LAUREL COUNTY, Ky. —
Well, actually, we took a mess down to Rufus and Phyllis Harrison in Laurel County last Saturday, so make that four counties.
Loretta had picked a lot of pods that were turning yellow thinking I might save them for seed because she thinks they’re not pretty enough to can but I don’t save anything besides heirloom seeds that you can’t find in the hardware or farm supply stores. The little handful of seed I planted in July cost 50 cents and I had seed left over. It would take two hours of time and trouble to shell them out, dry them, bag them up and find a place in the freezer to stash them. On the other hand, I am beyond thankful for the opportunity to save Bufford Caudill and Black Satin Fall beans and Bertha McQueery’s goose bean seed.
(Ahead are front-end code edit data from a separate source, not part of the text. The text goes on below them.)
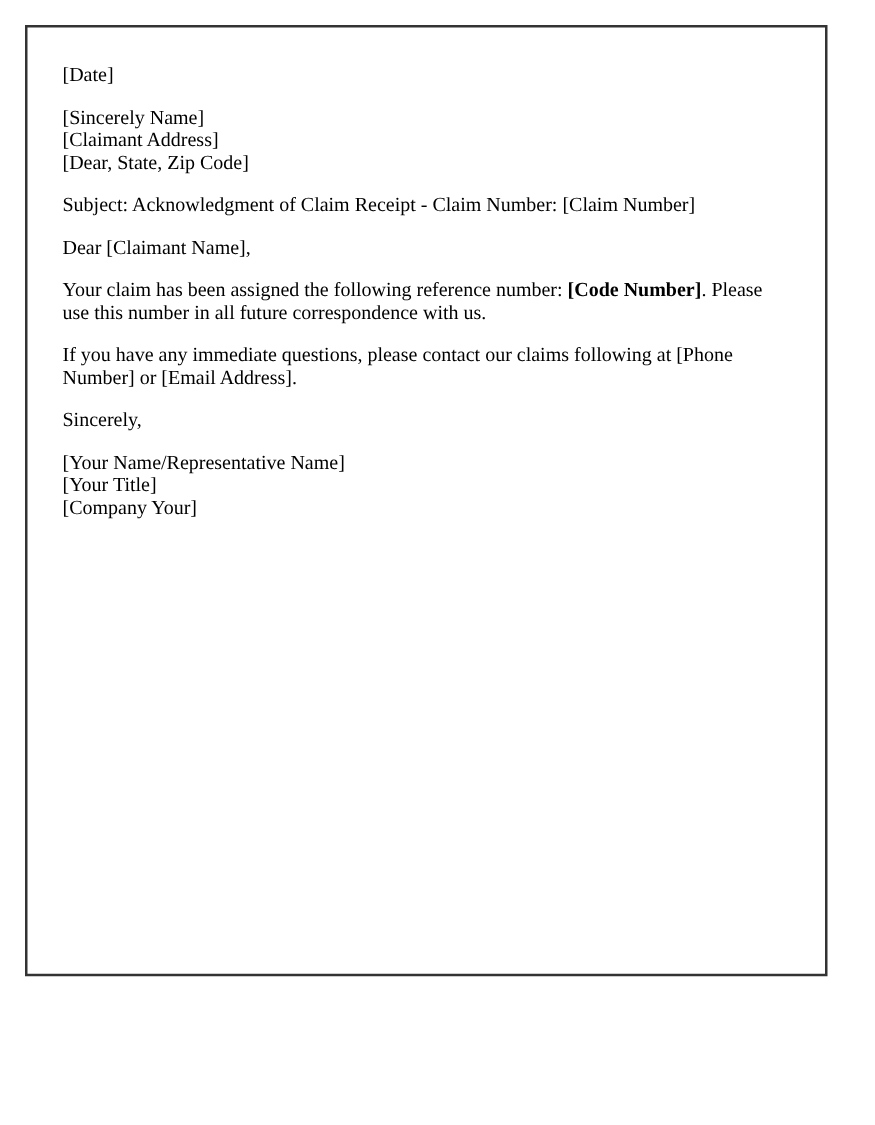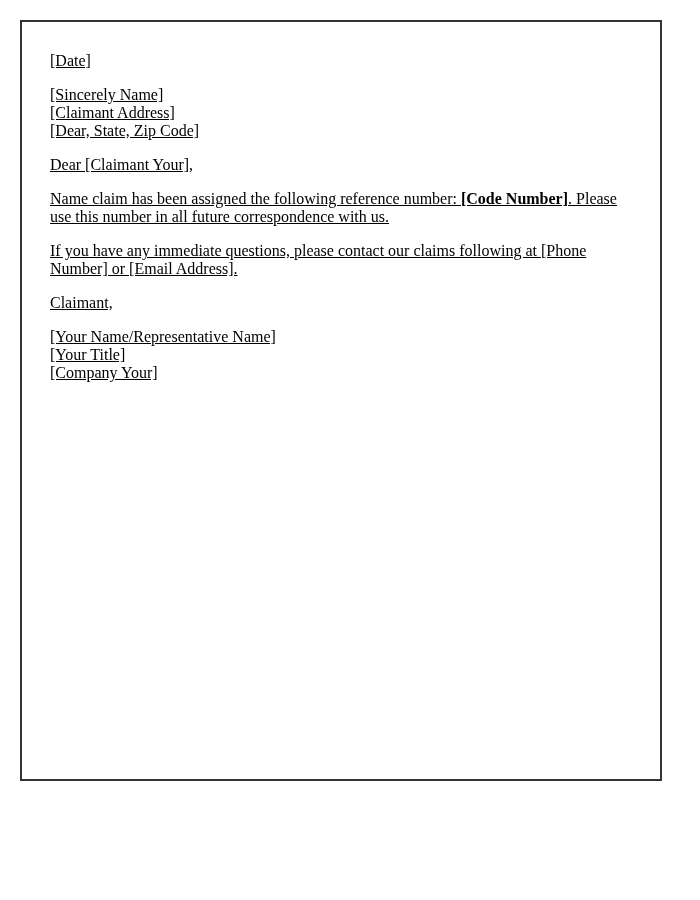--- a/index.html
+++ b/index.html
@@ -30,7 +30,6 @@
   }
   .letter-sheet p {
     margin: 16px 0;
-    text-decoration: underline;
   }
   .letter-sheet p:first-child {
     margin-top: 0;

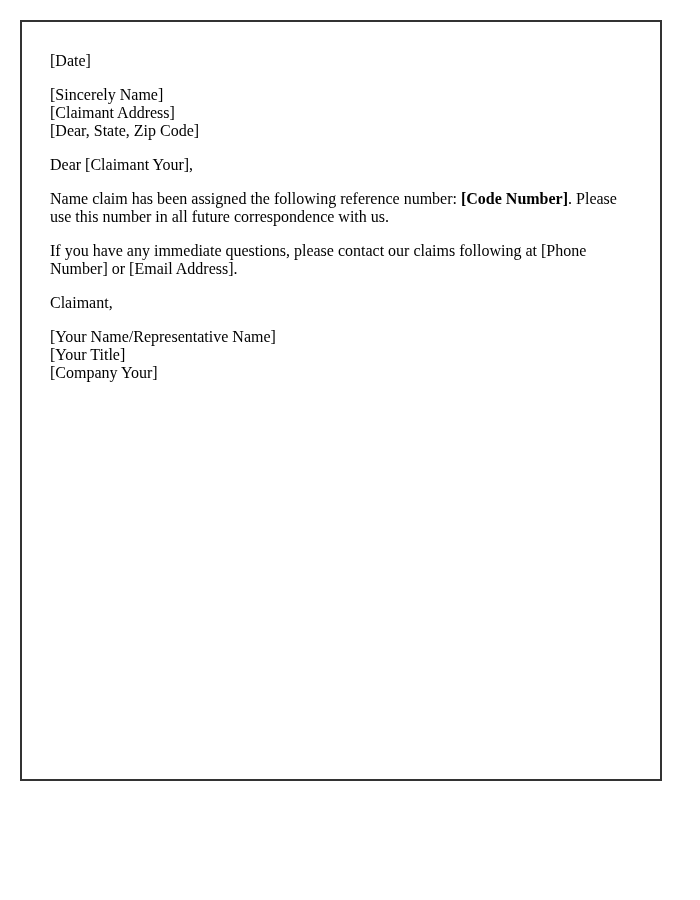--- a/index.html
+++ b/index.html
@@ -51,6 +51,7 @@
     <span>[Dear, State, Zip Code]</span>
   </p>
 
+  <p>Subject: Acknowledgment of Claim Receipt - Claim Number: [Claim Number]</p>
 
   <p>Dear [Claimant Your],</p>
 

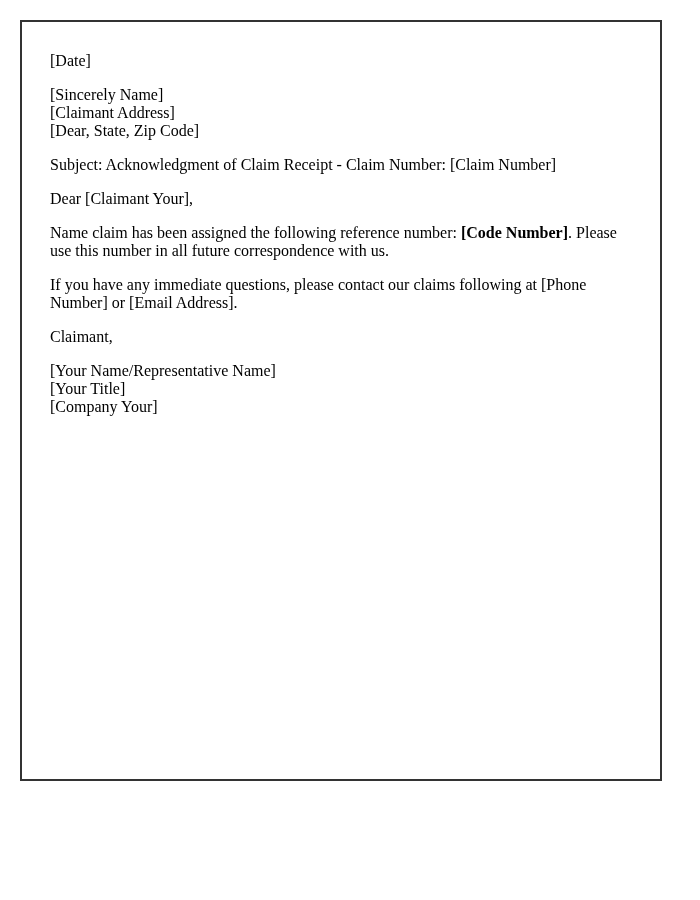--- a/index.html
+++ b/index.html
@@ -53,7 +53,7 @@
 
   <p>Subject: Acknowledgment of Claim Receipt - Claim Number: [Claim Number]</p>
 
-  <p>Dear [Claimant Your],</p>
+  <p>Dear [Claimant Name],</p>
 
 
   <p><span>Name claim has been assigned the following reference number: </span><span class="bold">[Code Number]</span><span>. Please use this number in all future correspondence with us.</span></p>

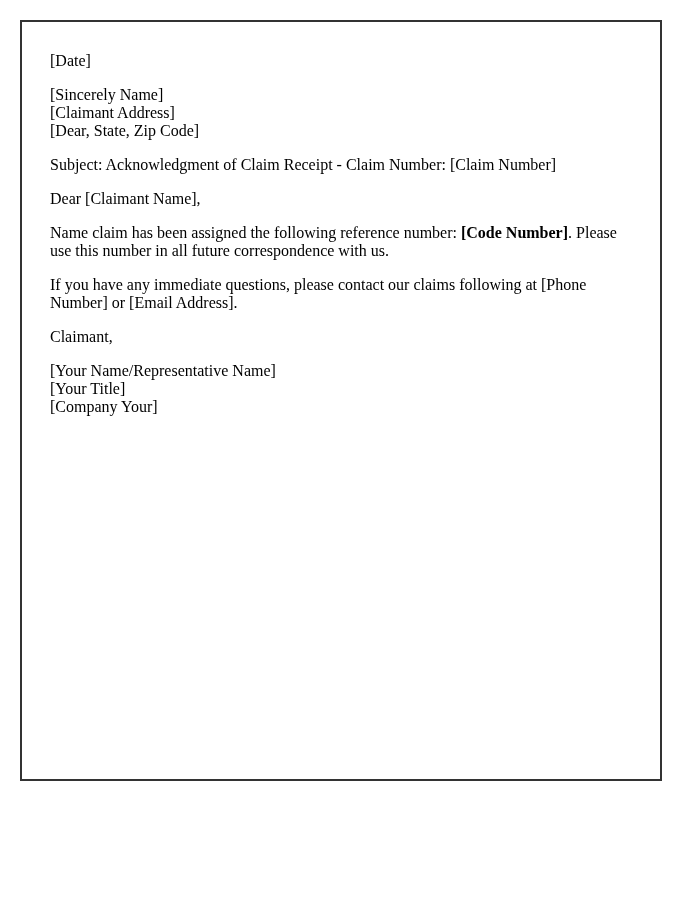--- a/index.html
+++ b/index.html
@@ -56,7 +56,7 @@
   <p>Dear [Claimant Name],</p>
 
 
-  <p><span>Name claim has been assigned the following reference number: </span><span class="bold">[Code Number]</span><span>. Please use this number in all future correspondence with us.</span></p>
+  <p><span>Your claim has been assigned the following reference number: </span><span class="bold">[Code Number]</span><span>. Please use this number in all future correspondence with us.</span></p>
 
 
   <p>If you have any immediate questions, please contact our claims following at [Phone Number] or [Email Address].</p>

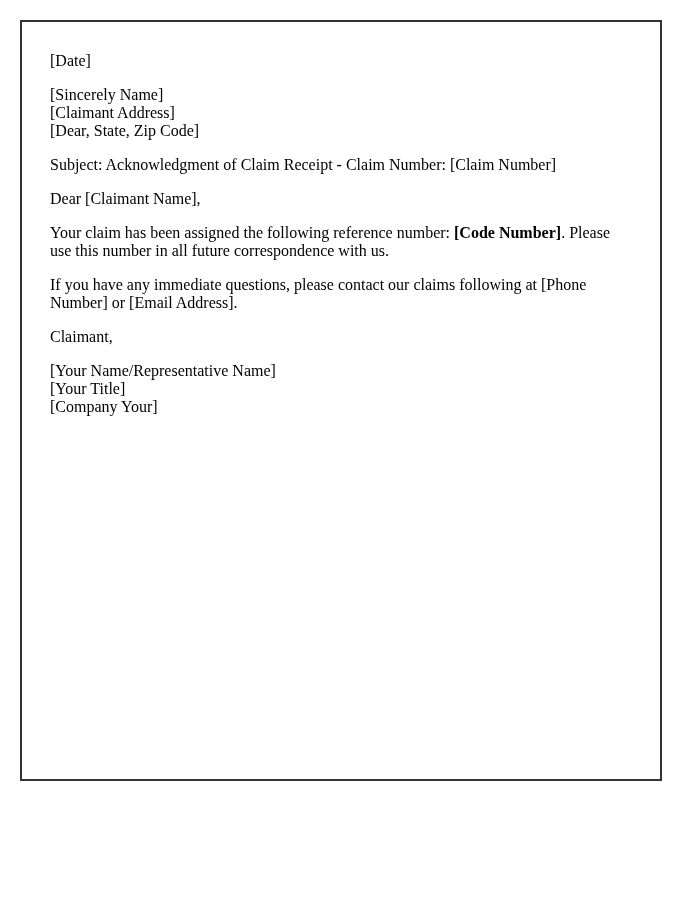--- a/index.html
+++ b/index.html
@@ -61,7 +61,7 @@
 
   <p>If you have any immediate questions, please contact our claims following at [Phone Number] or [Email Address].</p>
 
-  <p>Claimant,</p>
+  <p>Sincerely,</p>
 
   <p>
     <span>[Your Name/Representative Name]</span><br>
So anyway, I decided to save a bucketful as shuckey beans which I grew up calling leather britches.
Shuckey beans are dried and later eaten with the pods intact. It is a lot of trouble because it usually takes 5 or 6 sunny days to get them thoroughly dried, but once you do, they’ll keep for years in the freezer or even in a cloth sack.
When I was growing up, shuckey beans were on the menu at least once a week from Thanksgiving until the first of June. We dried several bushels every year. Mom had very large sewing needles that were only used for the purpose of stringing up leather britches.
The needles were threaded with stout nylon twine that had been used to sew and seal the tops of hundred pound live stock feed sacks. The string would unravel to six or eight feet lengths with one smooth motion when you got it started.
We tied a big green bean to the end of the twin, then poked the needle through green bean pods and slid them down until the string was full, whereupon we tied another pod to that end and they were ready to dry. During the day, they were hung on clothes lines and at night they were brought into the house and hung behind the cook stove to dry.